The court also observed that incorporating the possibility of a future rule by reference does not meet even the basic requirements for a valid incorporation by reference under state contract law, which requires what is being incorporated to actually exist at the time of the incorporation.  The court characterized the incorporation of an arbitration rule that does not exist at the time of contracting as similar to an old medieval con game in which an unsuspecting buyer purchases what is supposed to be a pig in a bag only to discover that it is an inedible cat or rat - hence the expression "pig in a poke."  In this case, the court stated "the bag was empty at the time of the transaction and might or might not be later filled with a pig. Or a cat or rat or, for that matter, nothing."

But the court's discussion does not end there.  The court goes on to consider the current split in the federal appellate courts over whether contracts providing for arbitration of securities disputes incorporate a rule of the National Association of Securities Dealers allowing arbitrators to decide their own jurisdiction.  The court finds more persuasive the majority rationale (the 3rd, 6th, 7th, 10th and 11th Circuits), which holds that, under the First Options' analysis, the mere incorporation of the National Association of Securities Dealers rules into a contract is insufficient to show a clear and unmistakable agreement to have arbitrators decide their own jurisdiction.

Notwithstanding the Gilbert court's analysis and the federal court split over the National Association of Securities Dealers rules, many other state and federal courts have held, as in Dream Theater and Rodriguez, that the reference to, or incorporation into a contract of, an arbitration provider's rules is sufficient to divest a court of jurisdiction to decide arbitrability. The 11th Circuit did so in Terminex Co. LP v. Palmer Ranch Ltd. Partnership, 432 F.3d 1327 (11th Cir. 2005), holding that the parties' reference to the American Arbitration Association rules in their arbitration clause served to incorporate the rules into the agreement and those rules recognized the arbitrators' jurisdiction to interpret the scope of their authority and the validity of the arbitration clause.  Moreover, even if the arbitration clause does not incorporate the provider's rules into the parties' contract, arbitration providers make this conclusion inevitable by promulgating rules that provide that, by agreeing to arbitrate with a specified provider, its arbitration rules are deemed to be incorporated into the parties' written agreement.

While the Gilbert decision (which is refreshingly blunt, amusing and wry) appears to vitiate the ability of arbitration providers to incorporate entirely new rules into prior arbitration agreements, it also illustrates why attorneys should draft arbitration clauses as carefully as they draft any other contract provision.

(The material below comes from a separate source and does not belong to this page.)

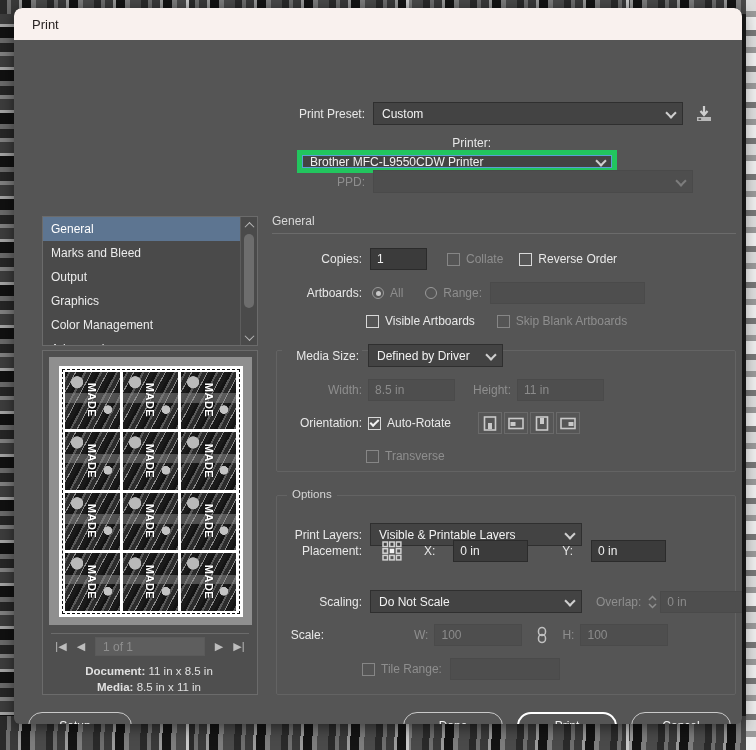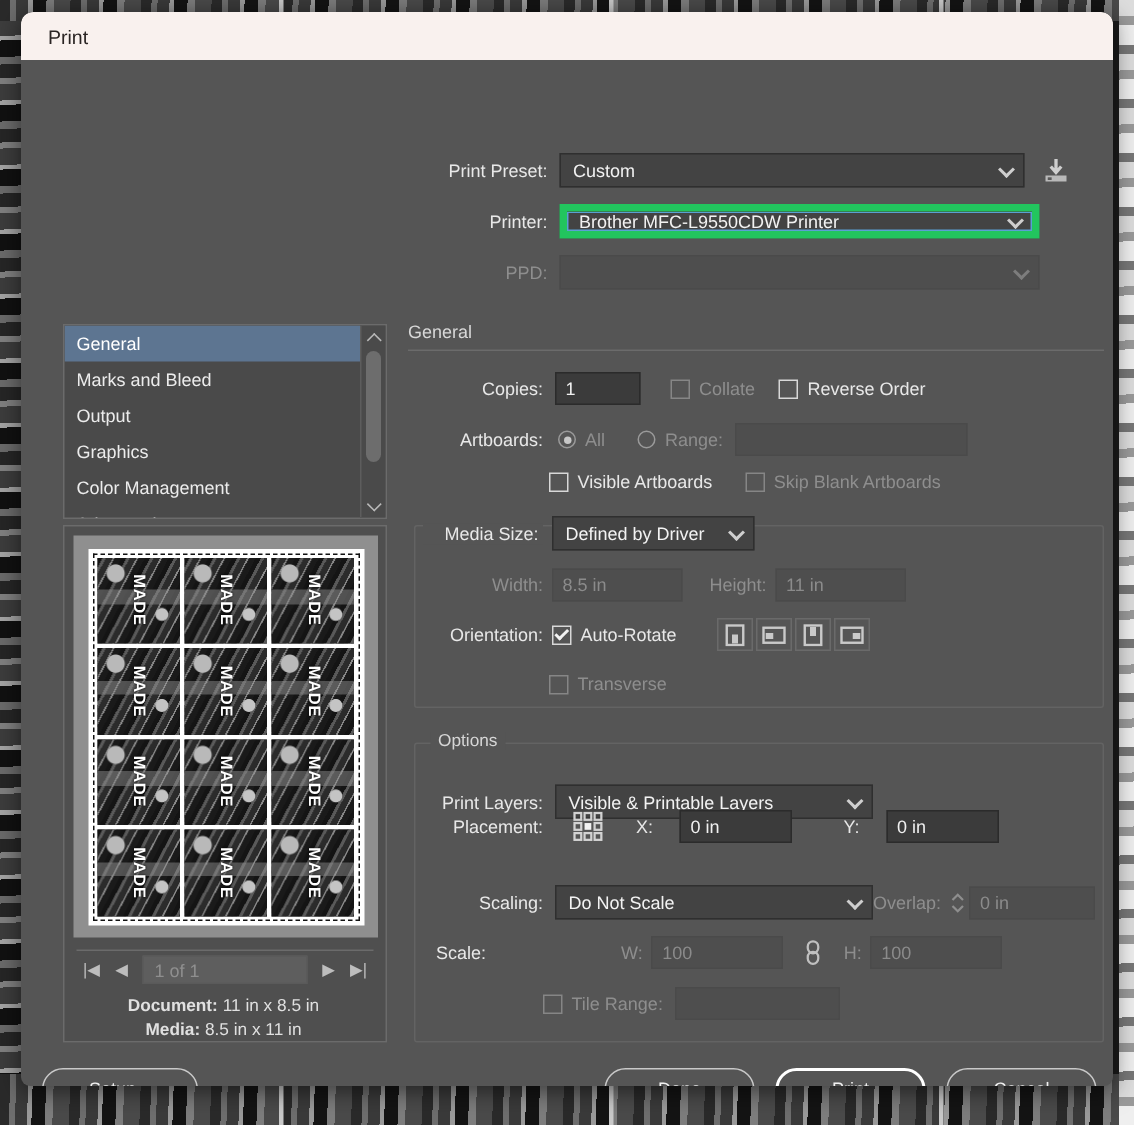"Printer:" div.row { flex-direction: none -> column }
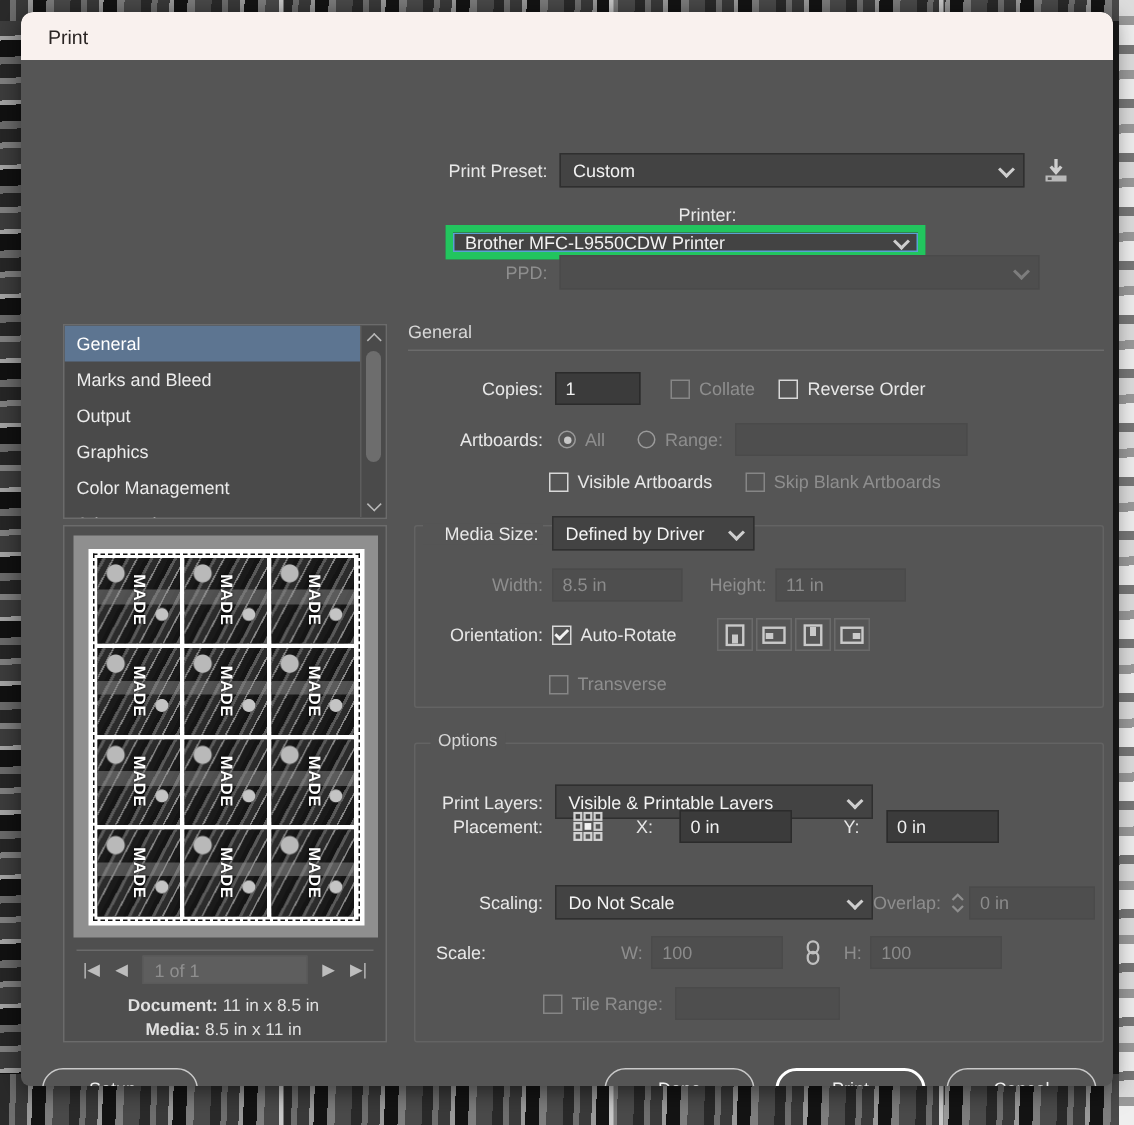"Overlap:" span.lbl { margin-left: none -> 14px }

Your clients typically do not know one arbitration provider from another.  Your clients are relying on you to protect their rights if the deal falls through.  So, before you drop into a contract the "standard" arbitration provision that you have used in the past, stop and think about it.

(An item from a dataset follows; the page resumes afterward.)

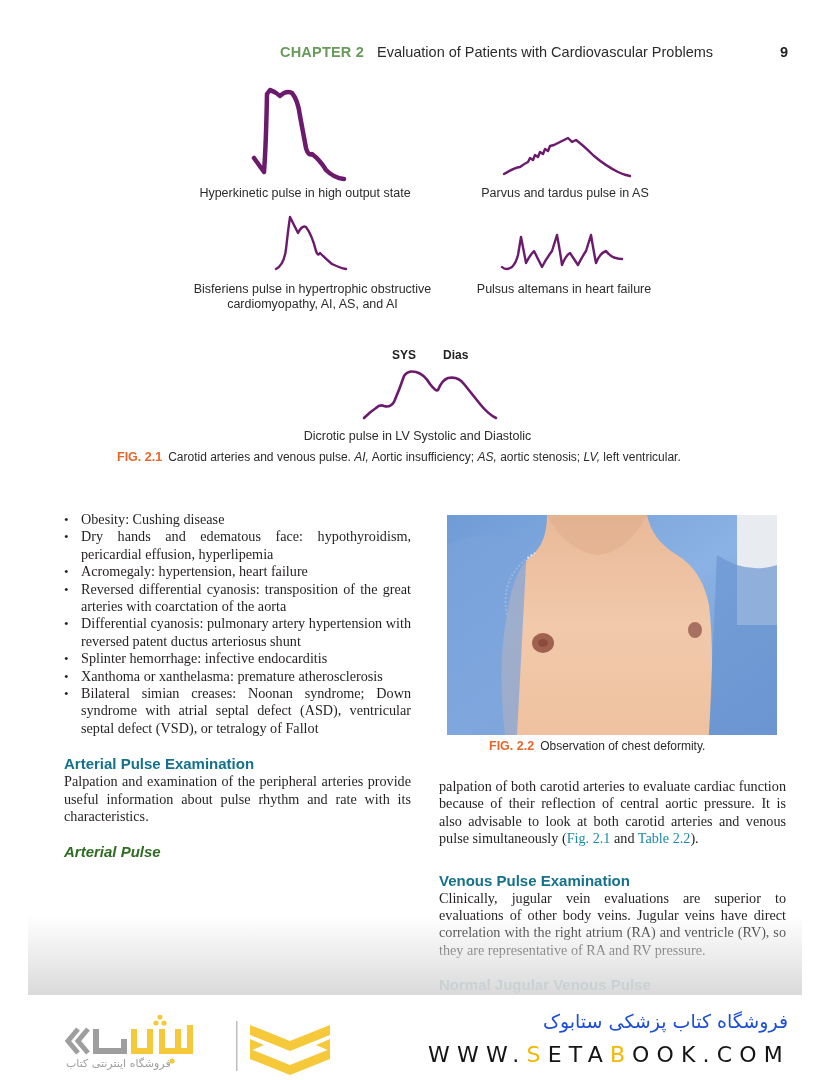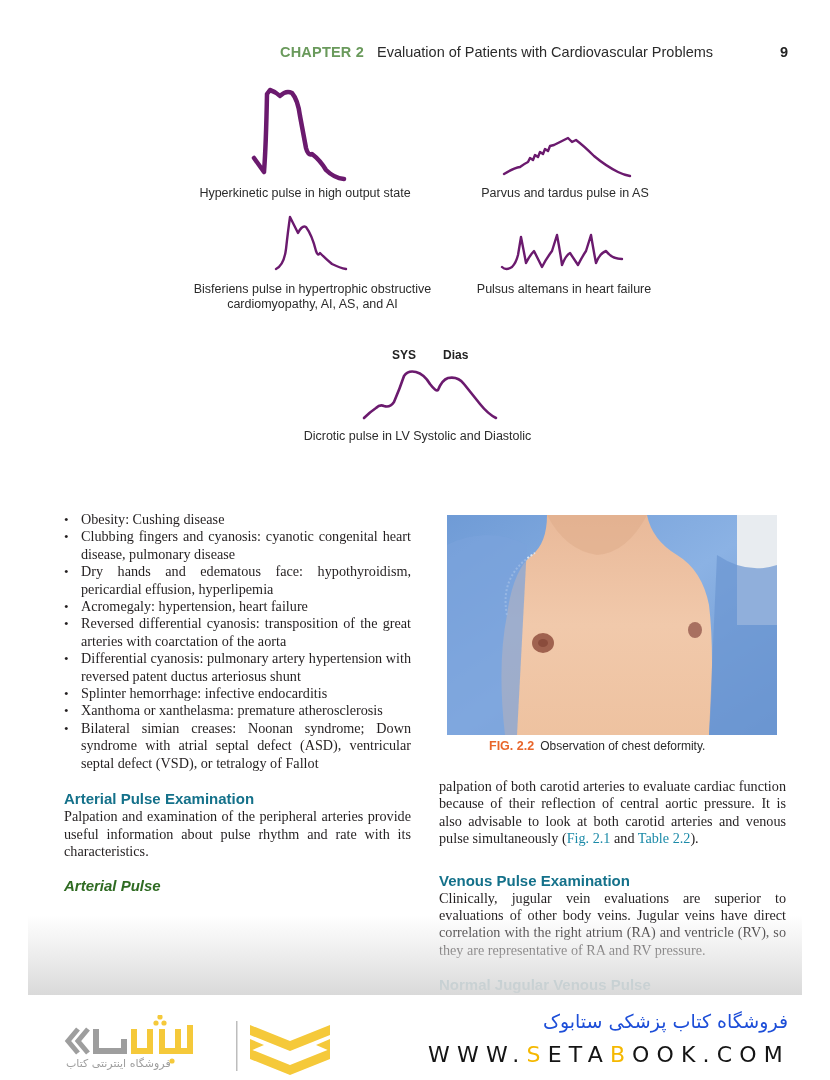"FIG. 2.1 Carotid arteries and" div.fig-caption { html: none -> <div> <span>FIG. 2.1</span><span>Carotid arteries and venous pulse.</span> <i>AI,</i> <span>Aortic insufficiency;</span> <i>AS,</i> <span>aortic stenosis;</span> <i>LV,</i> <span>left ventricular.</span> </div> }
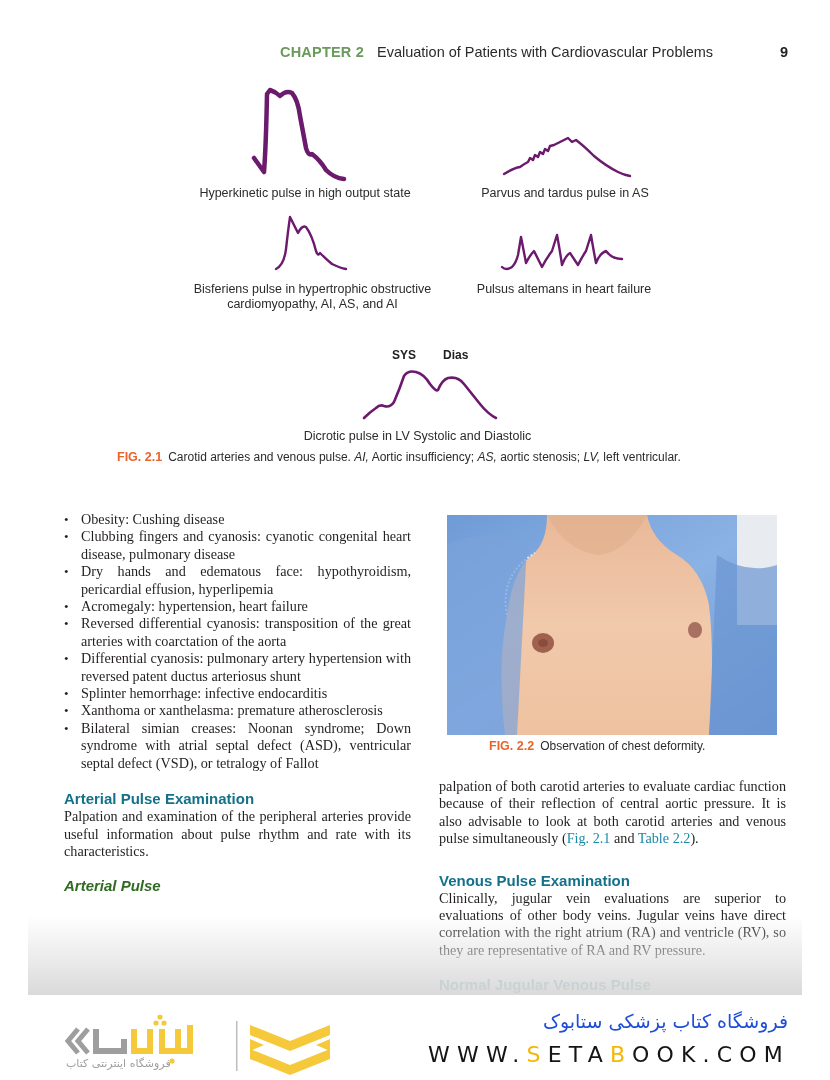"Clubbing fingers and cyanosis: cyanotic" li { html: <li>Clubbing fingers and cyanosis: cyanotic congenital heart disease, pulmonary disease</li> -> none }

Why specify an arbitration provider whose rules will become part of your clients' contract?  Why divest your clients of their right to have a court determine arbitrability disputes? Why not instead spell out the process by which arbitrators will be selected, the specific claims and types of disputes to be arbitrated, the rules of procedure and evidence that will govern the arbitration and who will determine issues of arbitrability?  It might take some time and some thought, but presumably, so did the other contract provisions. Why bind your clients to future arbitrations governed by uncertain rules that could be unilaterally changed without their knowledge or agreement?  Why have them buy a pig in a poke?